→ ACTION ITEM
The line holding "reference: JOB384 -> JOB348" and all lines that follow it to the end of the data: return these exactly, and nothing more.
======== DATA FOR ANALYSIS ========
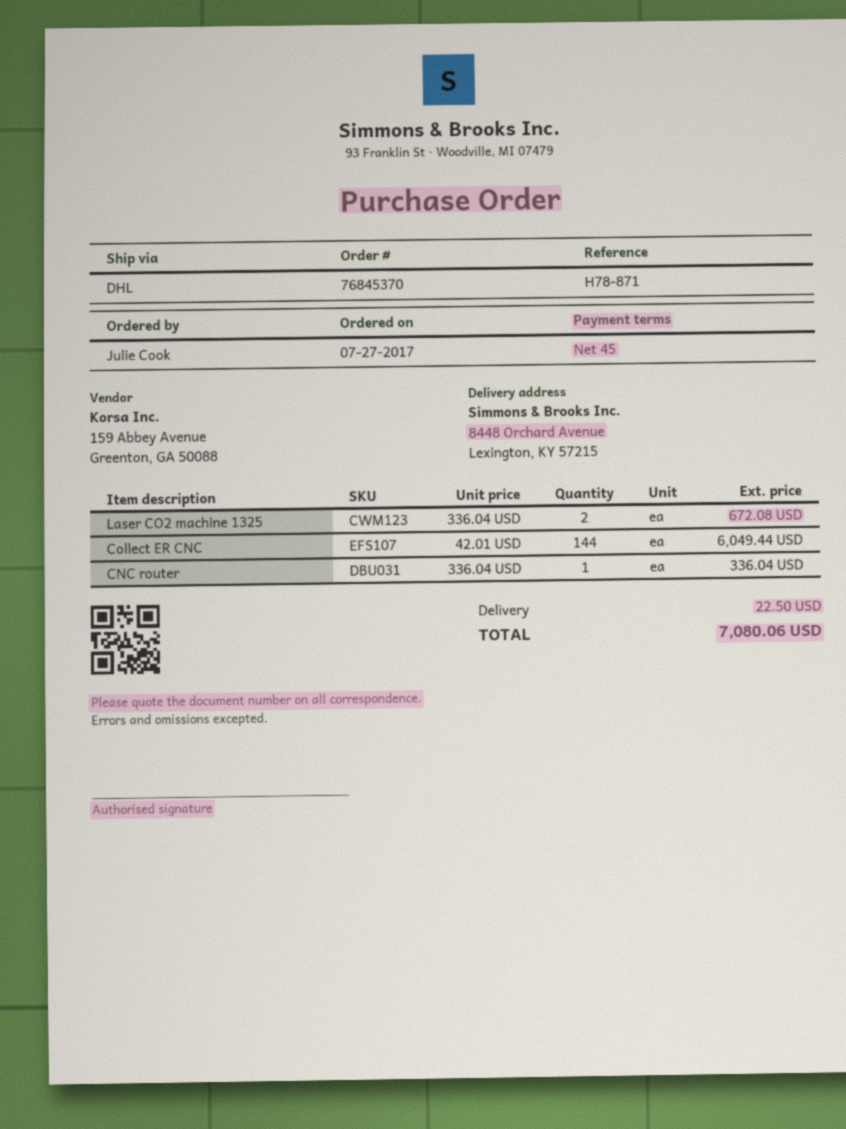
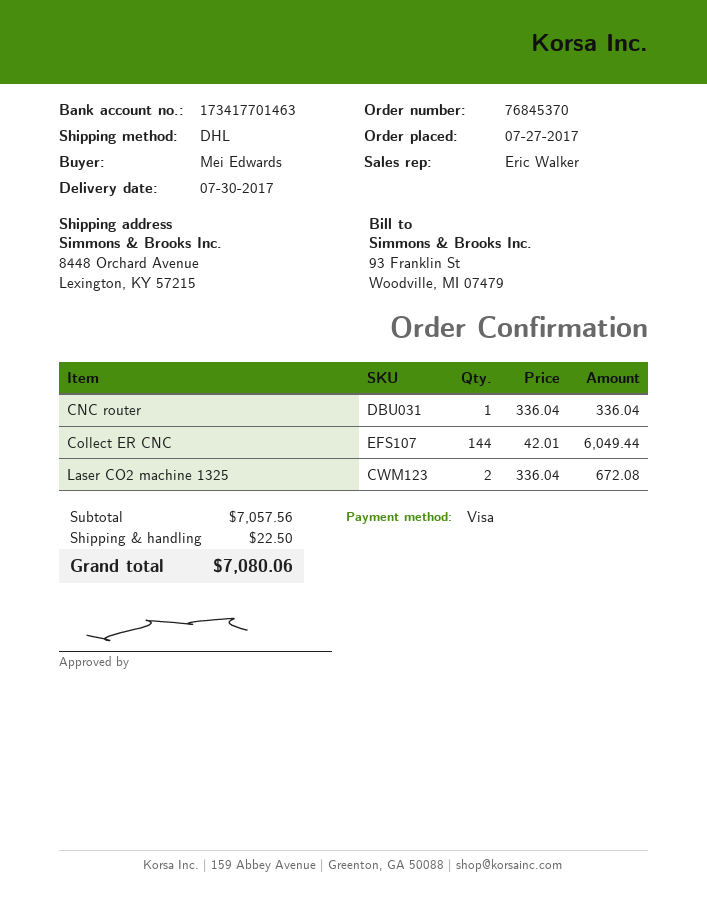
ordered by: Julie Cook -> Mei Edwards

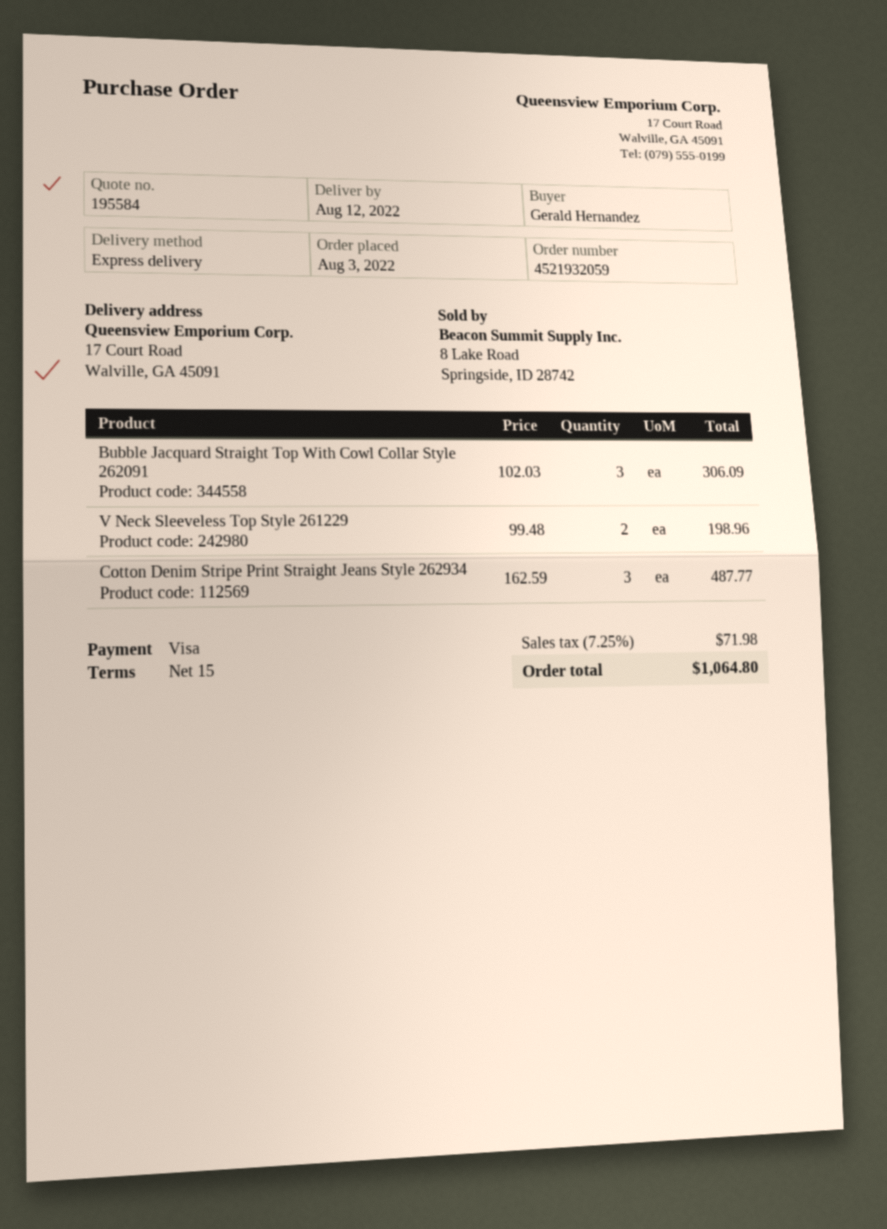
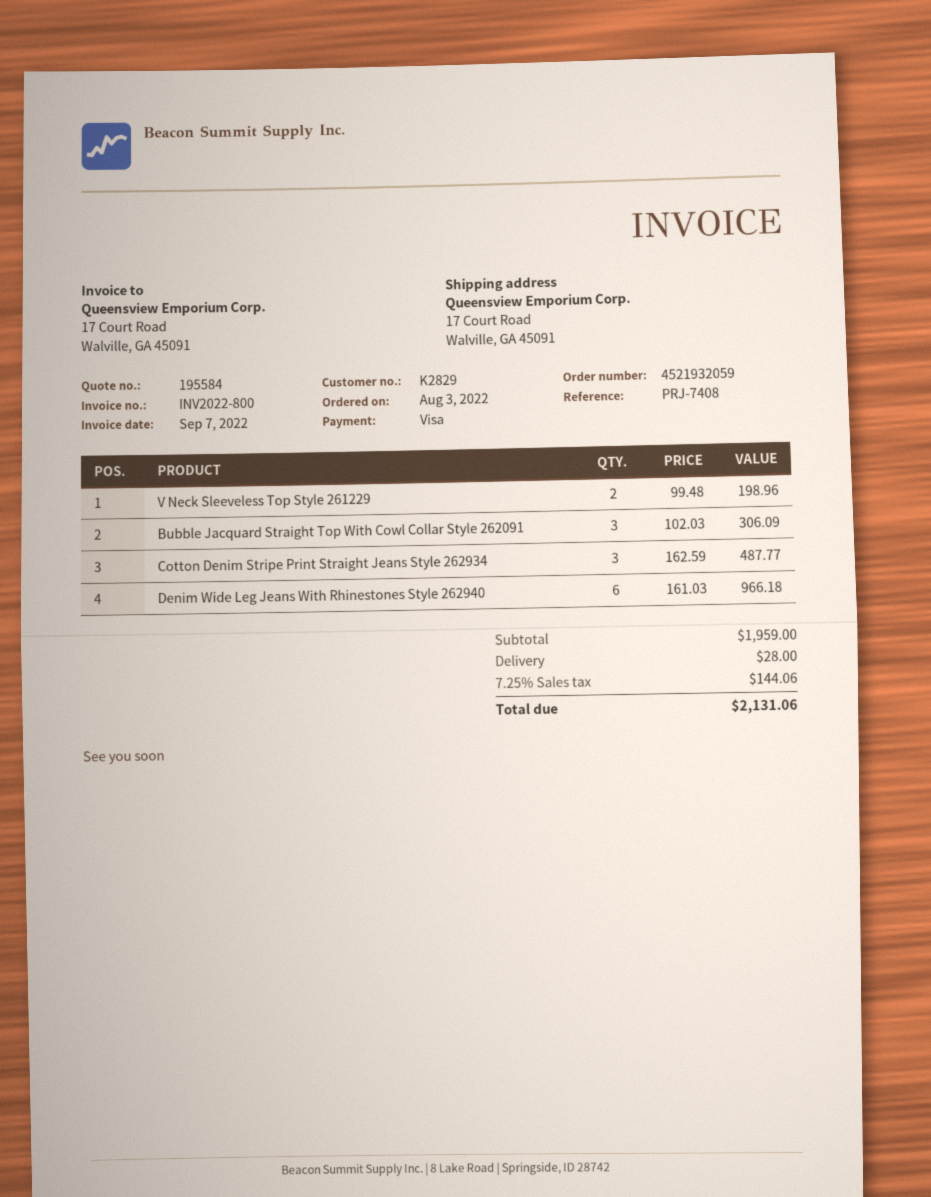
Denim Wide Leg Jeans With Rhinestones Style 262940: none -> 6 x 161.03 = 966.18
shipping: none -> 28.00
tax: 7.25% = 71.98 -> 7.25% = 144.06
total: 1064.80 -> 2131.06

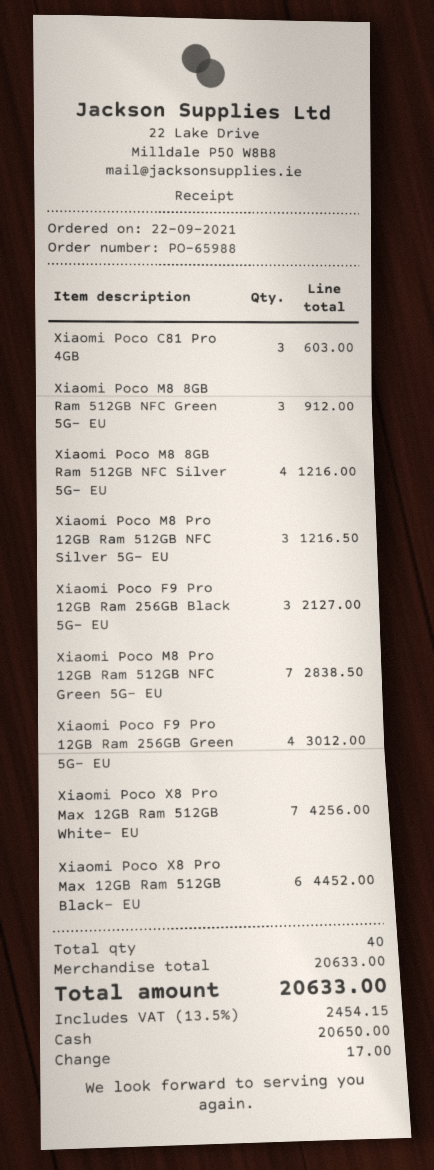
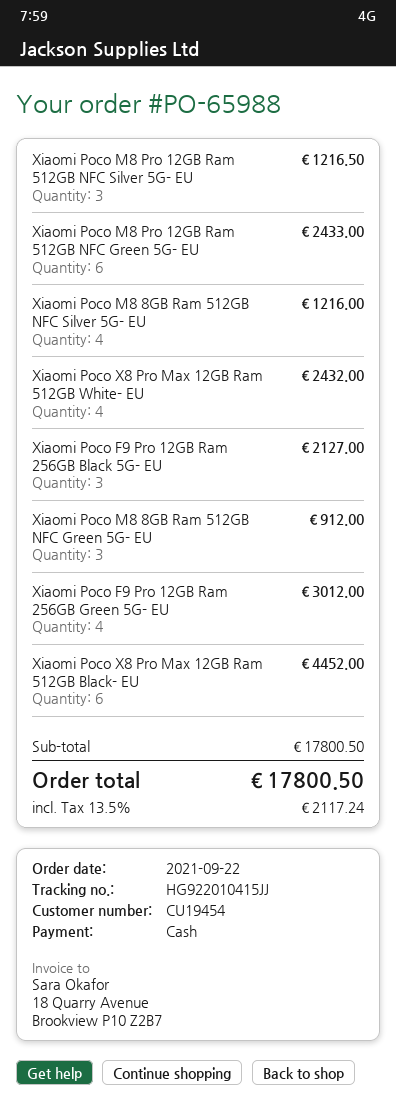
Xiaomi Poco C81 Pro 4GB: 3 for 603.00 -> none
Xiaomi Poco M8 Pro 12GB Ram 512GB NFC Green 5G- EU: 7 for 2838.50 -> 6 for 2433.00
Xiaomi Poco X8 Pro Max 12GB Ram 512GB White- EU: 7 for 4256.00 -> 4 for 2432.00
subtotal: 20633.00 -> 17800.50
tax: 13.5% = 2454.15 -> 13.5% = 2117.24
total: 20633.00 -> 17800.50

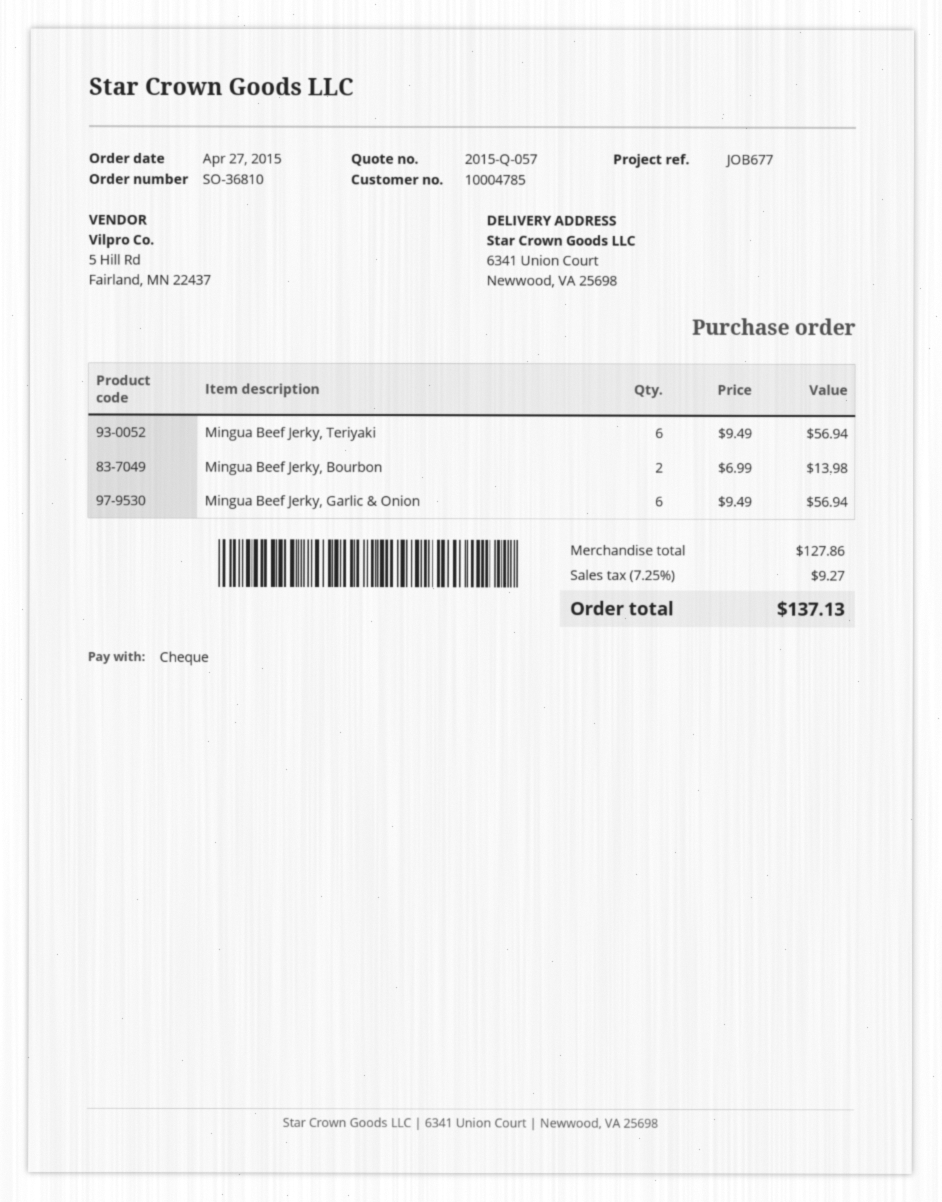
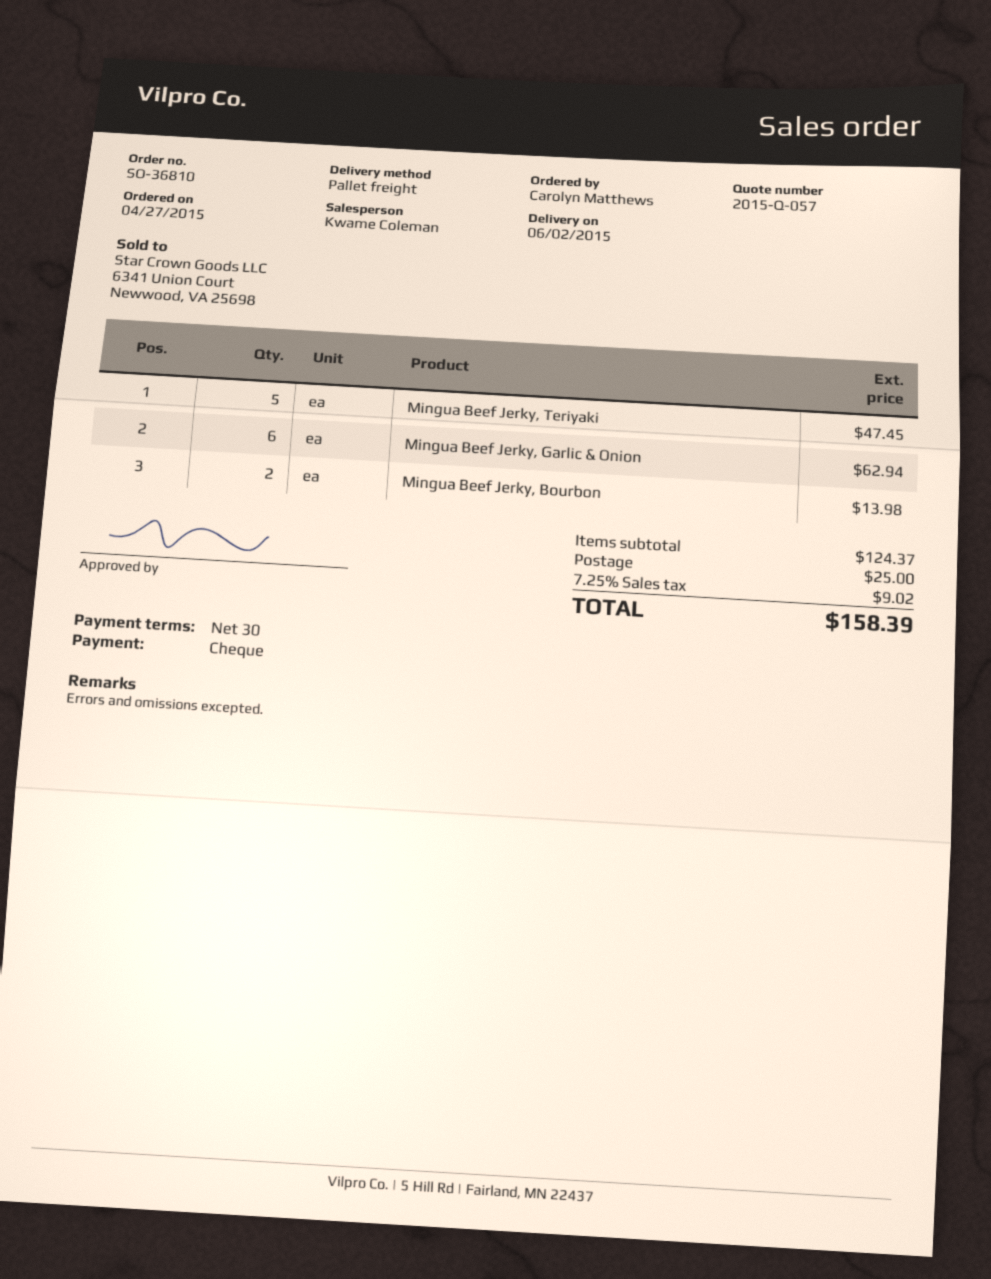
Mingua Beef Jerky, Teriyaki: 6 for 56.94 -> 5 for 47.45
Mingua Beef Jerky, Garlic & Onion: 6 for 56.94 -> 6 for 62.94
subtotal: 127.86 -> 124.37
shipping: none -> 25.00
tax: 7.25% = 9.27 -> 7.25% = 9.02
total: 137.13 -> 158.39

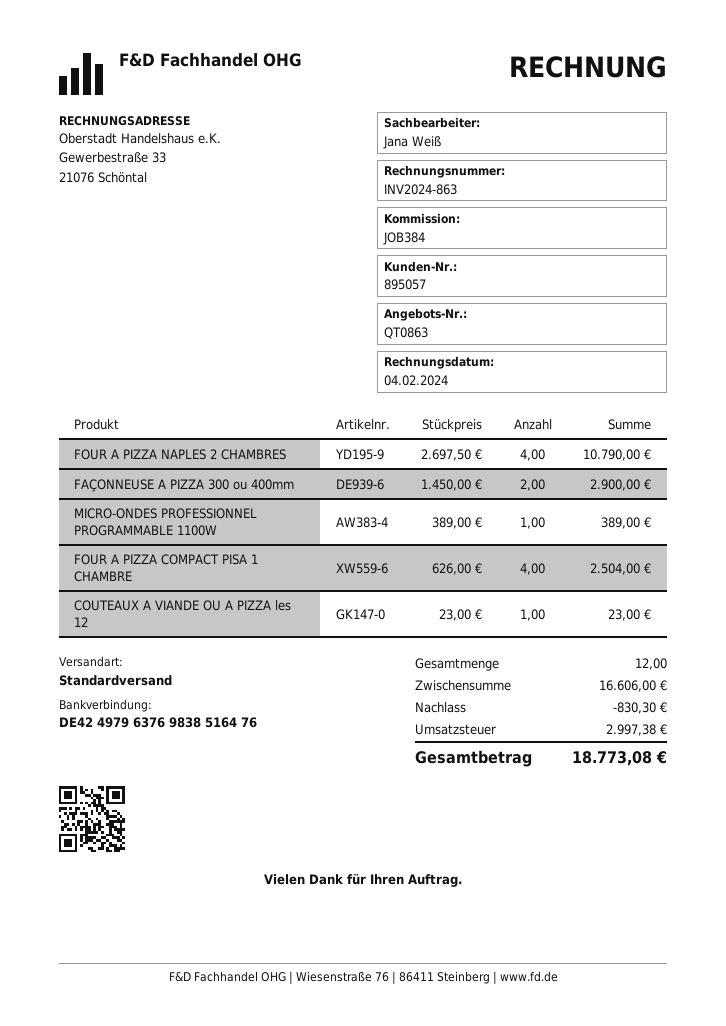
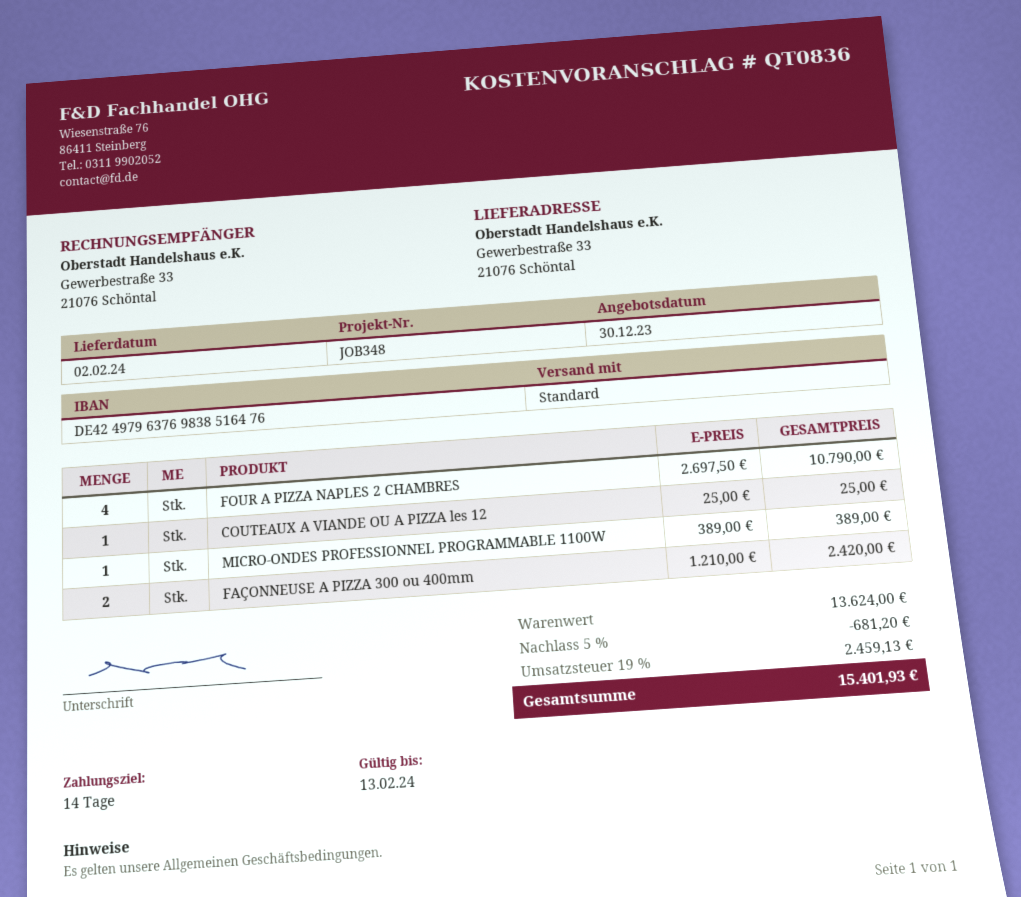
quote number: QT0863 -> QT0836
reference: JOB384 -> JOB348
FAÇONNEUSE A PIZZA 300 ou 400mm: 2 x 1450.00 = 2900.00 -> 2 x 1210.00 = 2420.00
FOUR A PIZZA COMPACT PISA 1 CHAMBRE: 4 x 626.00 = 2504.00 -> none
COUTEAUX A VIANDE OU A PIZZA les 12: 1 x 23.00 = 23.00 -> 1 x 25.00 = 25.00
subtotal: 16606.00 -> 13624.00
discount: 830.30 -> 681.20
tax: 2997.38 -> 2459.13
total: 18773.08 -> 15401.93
========
→ RESPONSE BELOW
reference: JOB384 -> JOB348
FAÇONNEUSE A PIZZA 300 ou 400mm: 2 x 1450.00 = 2900.00 -> 2 x 1210.00 = 2420.00
FOUR A PIZZA COMPACT PISA 1 CHAMBRE: 4 x 626.00 = 2504.00 -> none
COUTEAUX A VIANDE OU A PIZZA les 12: 1 x 23.00 = 23.00 -> 1 x 25.00 = 25.00
subtotal: 16606.00 -> 13624.00
discount: 830.30 -> 681.20
tax: 2997.38 -> 2459.13
total: 18773.08 -> 15401.93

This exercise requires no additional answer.